Author Event: Carla Neggers

Saturday September 29th 1:00 PM – 2:30 PM

Best-selling author Carla Neggers will be visiting the Nevins Library to talk about her new book, IMPOSTOR’S LURE, the latest in the popular series featuring FBI agents Emma Sharpe and Colin Donovan.

About the book:

Newlyweds Emma and Colin are suspicious when prosecutor Tamara McDermott is a no-show at a Boston dinner party. Matt Yankowski, head of HIT, Emma and Colin’s small, elite Boston-based team, is a friend of Tamara’s, and he needs them to find her.  In London, a woman who was supposed to meet Emma’s art-detective grandfather to talk about forgeries is discovered near death. Her husband, who stayed behind in Boston, has vanished.
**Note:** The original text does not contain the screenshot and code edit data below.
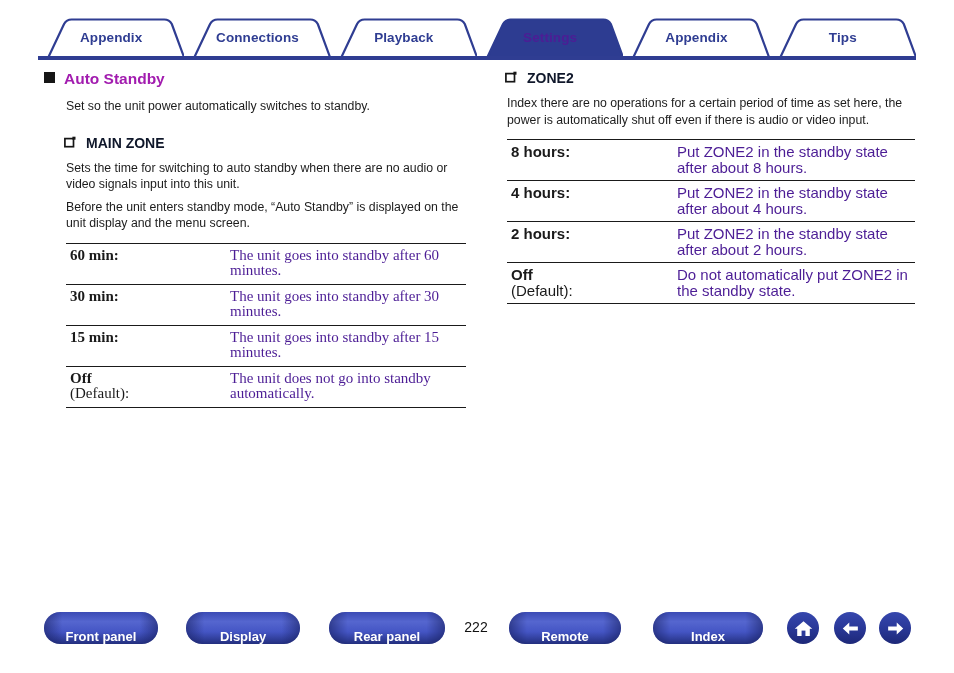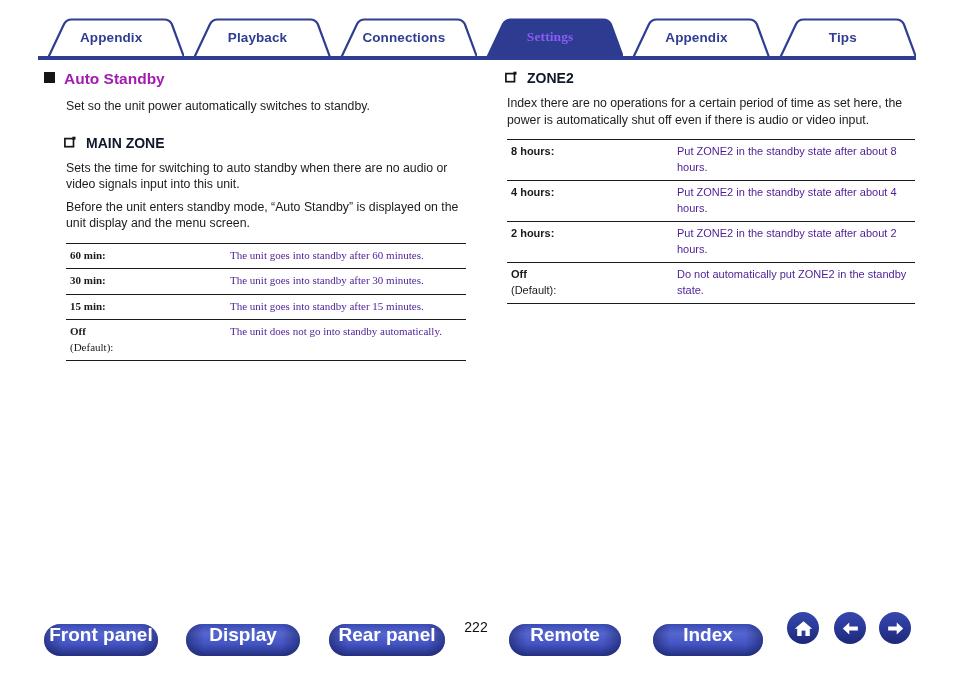--- a/index.html
+++ b/index.html
@@ -256,14 +256,14 @@
       <svg class="tab-shape" viewBox="0 0 146 40" preserveAspectRatio="none">
         <path d="M10 40 L26 6 Q28.5 1.5 33.5 1.5 L126 1.5 Q131 1.5 133.5 6 L146 40 Z" fill="#ffffff" stroke="#2f3d92" stroke-width="2.2"></path>
       </svg>
+      <span class="tab-label">Connections</span>
+    </div>
+
+    <div class="tab">
+      <svg class="tab-shape" viewBox="0 0 146 40" preserveAspectRatio="none">
+        <path d="M10 40 L26 6 Q28.5 1.5 33.5 1.5 L126 1.5 Q131 1.5 133.5 6 L146 40 Z" fill="#ffffff" stroke="#2f3d92" stroke-width="2.2"></path>
+      </svg>
       <span class="tab-label">Playback</span>
-    </div>
-
-    <div class="tab">
-      <svg class="tab-shape" viewBox="0 0 146 40" preserveAspectRatio="none">
-        <path d="M10 40 L26 6 Q28.5 1.5 33.5 1.5 L126 1.5 Q131 1.5 133.5 6 L146 40 Z" fill="#ffffff" stroke="#2f3d92" stroke-width="2.2"></path>
-      </svg>
-      <span class="tab-label">Connections</span>
     </div>
 
     <div class="tab active">

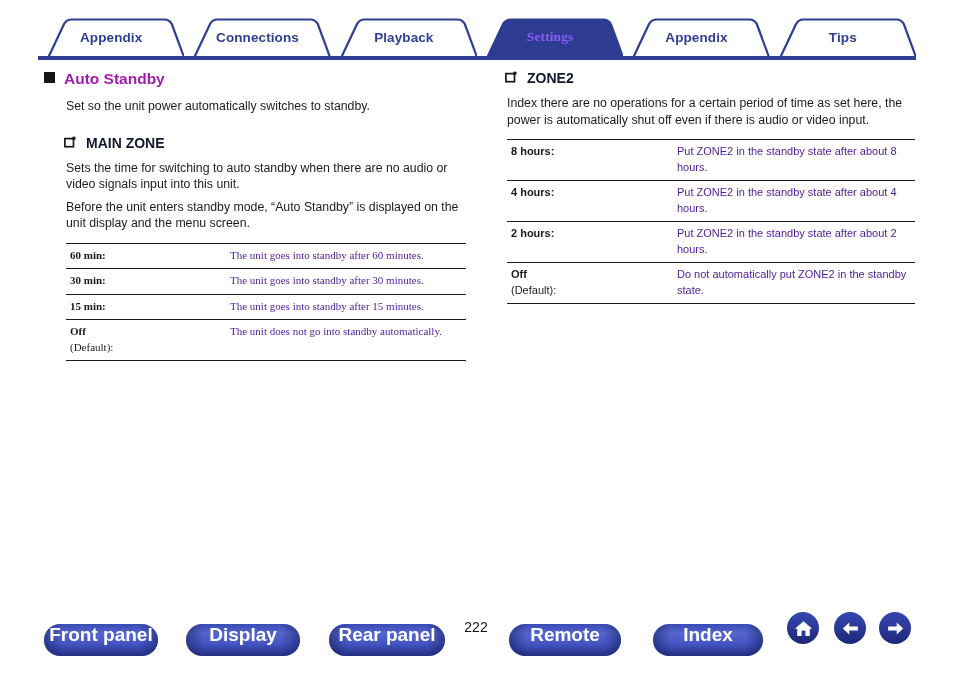--- a/index.html
+++ b/index.html
@@ -58,8 +58,7 @@
     padding-bottom: 2px;
   }
   .tab.active .tab-label {
-    color: #8b5cf6;
-    font-family: Liberation Serif, serif;
+    color: #4c1d95;
   }
   #tab-underline {
     position: absolute;

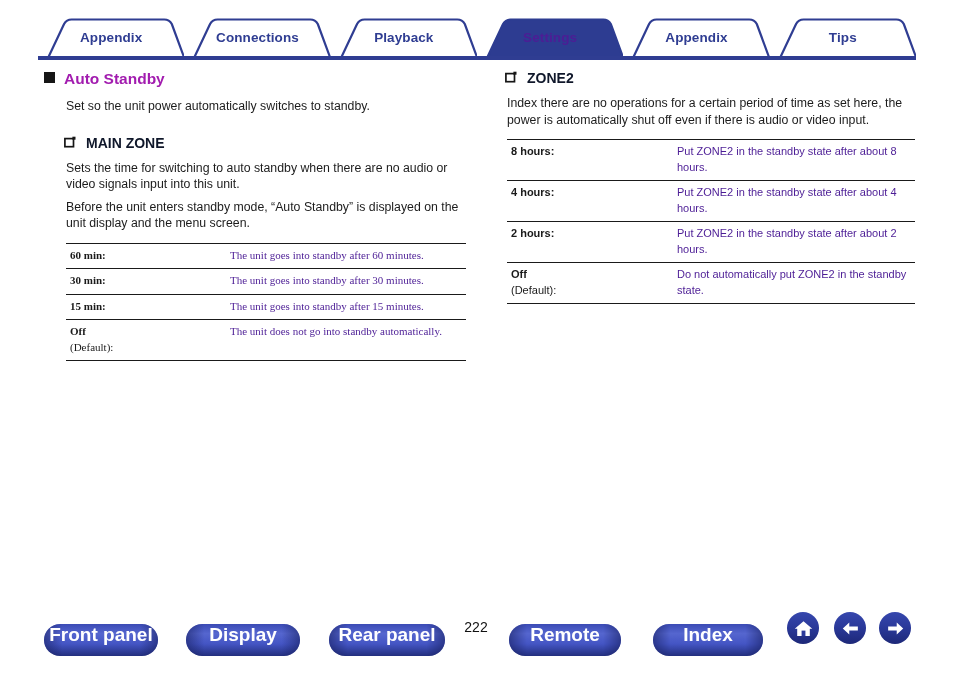--- a/index.html
+++ b/index.html
@@ -132,7 +132,7 @@
   
   .deftable {
     border-collapse: collapse;
-    font-size: 11px;
+    font-size: 15px;
     table-layout: fixed;
   }
   #table-main  { width: 400px; margin-left: 22px; margin-top: 11px; font-family: Liberation Serif, serif; }

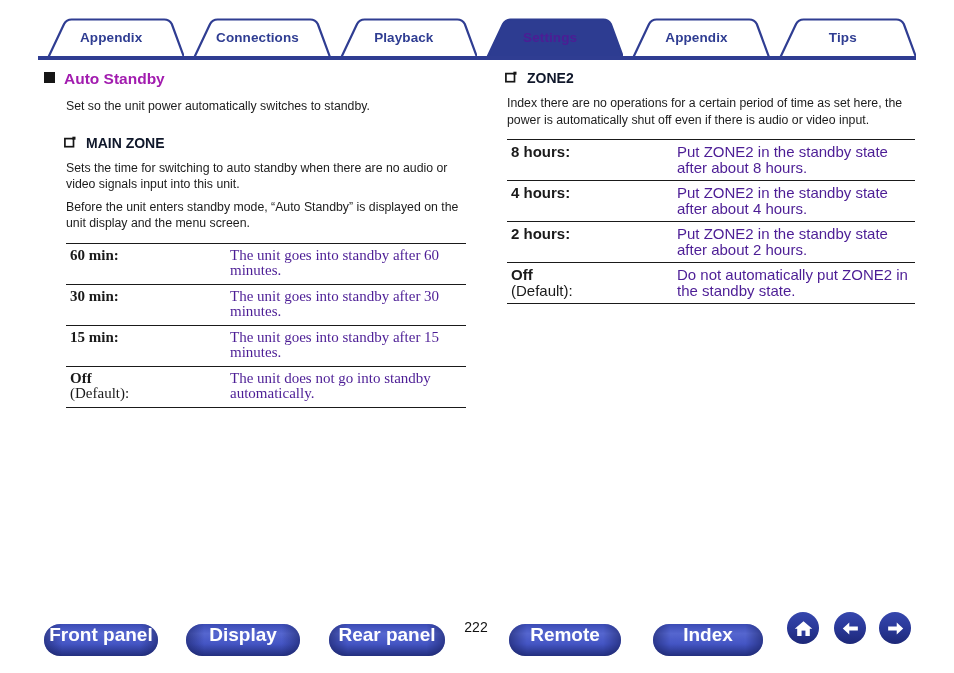--- a/index.html
+++ b/index.html
@@ -182,16 +182,15 @@
     height: 32px;
     border-radius: 16px;
     display: flex;
-    align-items: flex-start;
+    align-items: flex-end;
     justify-content: center;
     color: #ffffff;
-    font-size: 19px;
+    font-size: 13px;
     font-weight: bold;
     background:
       linear-gradient(to bottom, #3b4bb5 0%, #5566cf 30%, #4455c4 62%, #232f7e 100%),
       #2f3d92;
     box-shadow: inset 0 0 0 0 rgba(0,0,0,0);
-    margin-top: 12px;
   }
   .pill::after {
     content: "";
The couple’s connection to Tamara adds to the puzzle.  As the search for Tamara intensifies, a seemingly unrelated murder leads Emma, Colin and HIT deep into a maze of misdirection created by a clever, lethal criminal who stays one step ahead of them.  As Emma draws on her expertise in art crimes and Colin on his experience as a deep-cover agent, the investigation takes a devastating turn that tests the strengths of their families and friendships as well as their FBI colleagues as never before. Impostor’s Lure is full of clever twists that will keep readers guessing right to the stunning conclusion!

Carla is the author of more than 75 novels, which have been translated into dozens of languages and sold in over 35 countries.  Copies of this book and others will be available for purchase and signing.  Refreshments will be served.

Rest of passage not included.